Türkiye’de yerel yöneticilerin altyapı planlaması yaparken 20-30 yıllık planlar hazırlaması gerektiğini vurgulayan Yaşar, şunları söyledi:

“Yerel yöneticiler, jeoloji mühendisinden iklim bilimciye tüm uzmanlarla çalıştaylar yapmalı. 20-30 yıllık plan yapacaklar ve her gelen başkan bunu devam ettirecek. Bireysel olarak herkes proje değiştirmeyecek. Şu an ülkemizde şu var; projeler başkanlık süresince yapılır. Her gelen başkan 5 yıllık plan yapıyor. Çünkü 5 yıl sonra tekrar seçime gidilecek. Bu başkanlarda seçimde kendilerini göstermek adına büyük projelere girmeyi asla düşünmüyor.”

‘ANTALYA SEL DEĞİL RANTÇI BELEDİYECİLİK FELAKETİNE UĞRADI’

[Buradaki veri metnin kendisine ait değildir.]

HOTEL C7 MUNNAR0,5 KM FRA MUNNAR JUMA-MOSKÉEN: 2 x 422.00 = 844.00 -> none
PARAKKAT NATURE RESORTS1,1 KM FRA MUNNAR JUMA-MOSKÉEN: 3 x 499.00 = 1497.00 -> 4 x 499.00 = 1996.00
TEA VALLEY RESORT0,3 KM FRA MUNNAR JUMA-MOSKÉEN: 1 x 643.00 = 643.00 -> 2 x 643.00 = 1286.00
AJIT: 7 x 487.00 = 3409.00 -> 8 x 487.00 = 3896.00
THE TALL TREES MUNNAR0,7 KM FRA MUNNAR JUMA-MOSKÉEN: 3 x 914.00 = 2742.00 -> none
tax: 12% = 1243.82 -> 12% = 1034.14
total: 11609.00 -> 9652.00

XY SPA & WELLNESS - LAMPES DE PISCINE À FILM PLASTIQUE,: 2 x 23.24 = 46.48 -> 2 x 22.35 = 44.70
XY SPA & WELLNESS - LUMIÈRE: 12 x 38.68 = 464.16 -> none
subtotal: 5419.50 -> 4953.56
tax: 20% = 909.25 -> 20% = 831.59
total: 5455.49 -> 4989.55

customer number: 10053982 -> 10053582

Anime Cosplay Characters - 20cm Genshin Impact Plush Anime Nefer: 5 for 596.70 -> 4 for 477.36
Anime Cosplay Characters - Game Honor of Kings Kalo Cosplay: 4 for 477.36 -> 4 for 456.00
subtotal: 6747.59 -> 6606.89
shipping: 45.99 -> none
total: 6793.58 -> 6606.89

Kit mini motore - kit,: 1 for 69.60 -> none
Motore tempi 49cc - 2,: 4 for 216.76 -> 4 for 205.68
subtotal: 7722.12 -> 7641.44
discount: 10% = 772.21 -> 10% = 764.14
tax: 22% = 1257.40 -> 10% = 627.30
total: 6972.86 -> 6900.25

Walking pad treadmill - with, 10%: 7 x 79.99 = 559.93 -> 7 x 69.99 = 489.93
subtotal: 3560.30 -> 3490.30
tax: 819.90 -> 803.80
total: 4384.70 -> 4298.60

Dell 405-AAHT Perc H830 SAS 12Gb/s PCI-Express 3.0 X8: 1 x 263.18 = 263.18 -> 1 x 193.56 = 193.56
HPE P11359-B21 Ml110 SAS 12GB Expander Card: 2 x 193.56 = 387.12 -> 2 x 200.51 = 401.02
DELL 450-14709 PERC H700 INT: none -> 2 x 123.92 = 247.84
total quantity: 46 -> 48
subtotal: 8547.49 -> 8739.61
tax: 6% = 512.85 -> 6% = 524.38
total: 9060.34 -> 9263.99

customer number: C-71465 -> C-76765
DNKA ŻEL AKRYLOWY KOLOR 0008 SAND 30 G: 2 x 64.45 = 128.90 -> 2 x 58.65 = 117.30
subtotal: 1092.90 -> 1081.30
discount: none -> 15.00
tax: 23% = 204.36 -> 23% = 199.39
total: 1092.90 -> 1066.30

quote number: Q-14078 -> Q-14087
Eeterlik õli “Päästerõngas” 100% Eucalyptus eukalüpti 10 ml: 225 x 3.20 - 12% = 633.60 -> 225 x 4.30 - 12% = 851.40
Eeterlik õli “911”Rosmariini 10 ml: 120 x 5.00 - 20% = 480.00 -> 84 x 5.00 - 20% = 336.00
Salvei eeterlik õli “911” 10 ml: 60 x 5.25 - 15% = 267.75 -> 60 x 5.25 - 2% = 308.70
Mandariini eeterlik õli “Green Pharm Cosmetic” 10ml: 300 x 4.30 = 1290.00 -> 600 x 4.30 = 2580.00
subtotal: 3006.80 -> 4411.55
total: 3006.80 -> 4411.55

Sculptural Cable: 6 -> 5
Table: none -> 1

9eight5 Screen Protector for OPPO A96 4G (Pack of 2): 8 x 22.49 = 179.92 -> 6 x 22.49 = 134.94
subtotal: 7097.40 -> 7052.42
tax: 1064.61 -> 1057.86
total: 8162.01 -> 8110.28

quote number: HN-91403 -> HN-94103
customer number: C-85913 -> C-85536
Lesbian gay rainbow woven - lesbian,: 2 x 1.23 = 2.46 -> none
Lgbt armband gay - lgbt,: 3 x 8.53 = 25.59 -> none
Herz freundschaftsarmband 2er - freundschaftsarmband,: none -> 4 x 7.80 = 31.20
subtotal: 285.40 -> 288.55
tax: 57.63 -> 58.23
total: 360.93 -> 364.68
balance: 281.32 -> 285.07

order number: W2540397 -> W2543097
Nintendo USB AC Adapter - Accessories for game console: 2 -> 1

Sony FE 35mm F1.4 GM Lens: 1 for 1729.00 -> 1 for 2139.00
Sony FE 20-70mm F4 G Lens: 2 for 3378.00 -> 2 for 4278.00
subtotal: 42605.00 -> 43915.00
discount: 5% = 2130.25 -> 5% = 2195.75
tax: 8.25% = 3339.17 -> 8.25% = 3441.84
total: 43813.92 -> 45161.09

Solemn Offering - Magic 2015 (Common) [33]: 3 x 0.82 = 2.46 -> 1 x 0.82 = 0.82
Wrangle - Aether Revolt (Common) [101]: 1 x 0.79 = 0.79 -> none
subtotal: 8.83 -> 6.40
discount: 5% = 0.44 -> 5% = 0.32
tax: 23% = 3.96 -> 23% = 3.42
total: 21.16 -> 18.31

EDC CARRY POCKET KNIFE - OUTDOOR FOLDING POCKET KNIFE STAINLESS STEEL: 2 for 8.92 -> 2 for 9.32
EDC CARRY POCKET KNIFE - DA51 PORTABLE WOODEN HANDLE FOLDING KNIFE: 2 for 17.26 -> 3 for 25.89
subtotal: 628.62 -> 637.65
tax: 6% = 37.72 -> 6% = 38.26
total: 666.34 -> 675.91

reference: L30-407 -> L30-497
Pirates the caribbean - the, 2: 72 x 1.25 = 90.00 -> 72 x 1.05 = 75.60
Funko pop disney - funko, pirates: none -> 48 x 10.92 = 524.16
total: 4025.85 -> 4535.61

Vatan Partisi Antalya Büyükşehir Belediye Başkan Adayı Serdar Üsküplü de yaşanan selin felakete dönüşmesinin yerel yöneticilerin rant sevdasından dolayı olduğunu söyledi. Aydınlık’a konuşan Üsküplü, belediye kaynaklarının altyapıya değil müteahhitlere ayrıldığını vurgulayarak şöyle konuştu: “Her yıl kış mevsiminde gerçekleşen kuvvetli yağışlar nedeniyle yaşanan su baskınlarını doğal afet diye tanımlayarak yıllardır alt yapı çalışmaları yapmayan belediyelerini aklayamazlar. Belediyenin kaynaklarını kentin altyapı hizmetlerine kullanmayarak belediye yandaşı müteahhitlerin hizmetine veren, otel zincirlerinin karlarına kar katmak için harcayan belediyeler bu yıkımlardan sorumludur. Antalya sel değil rantçı belediyecilik felaketine uğradı. Bir vatandaşımız hayatını kaybetmiştir. Yurttaşlarımızın evleri, işyerleri, araçları hasar görmüş, milyarlarca liralık milli servet ziyan olmuştur. Antalya felç olmuş, işyerleri çalışmamış, okullar kapatılmıştır.”

VATAN PARTİSİ HAZIR

Antalyalılardan görev talep eden Büyükşehir Belediye Başkan Adayı Üsküplü, şunları kaydetti: “Antalya’nın ihtiyacı önce altyapı çalışmalarının yapılmasıdır. En ufak yağmurda tıkanan giderler, kapanan yollar, su altında kalan alt geçitler kader değildir. Oy ve alkış peşinde koşarak belediyecilik yapılmaz. Kamucu, halkçı belediye anlayışıyla belediyenin kaynakları önce altyapıya harcanmalıdır. Mühendis ve şehir planlama odalarıyla işbirliği içinde bilimsel altyapı projeleri hazırlanmalı, kentin altyapısı derhal yenilenmelidir. Vatan Partisi rantçı sisteme son vermeye kamucu belediyecilik devrimi yapmaya hazırdır.”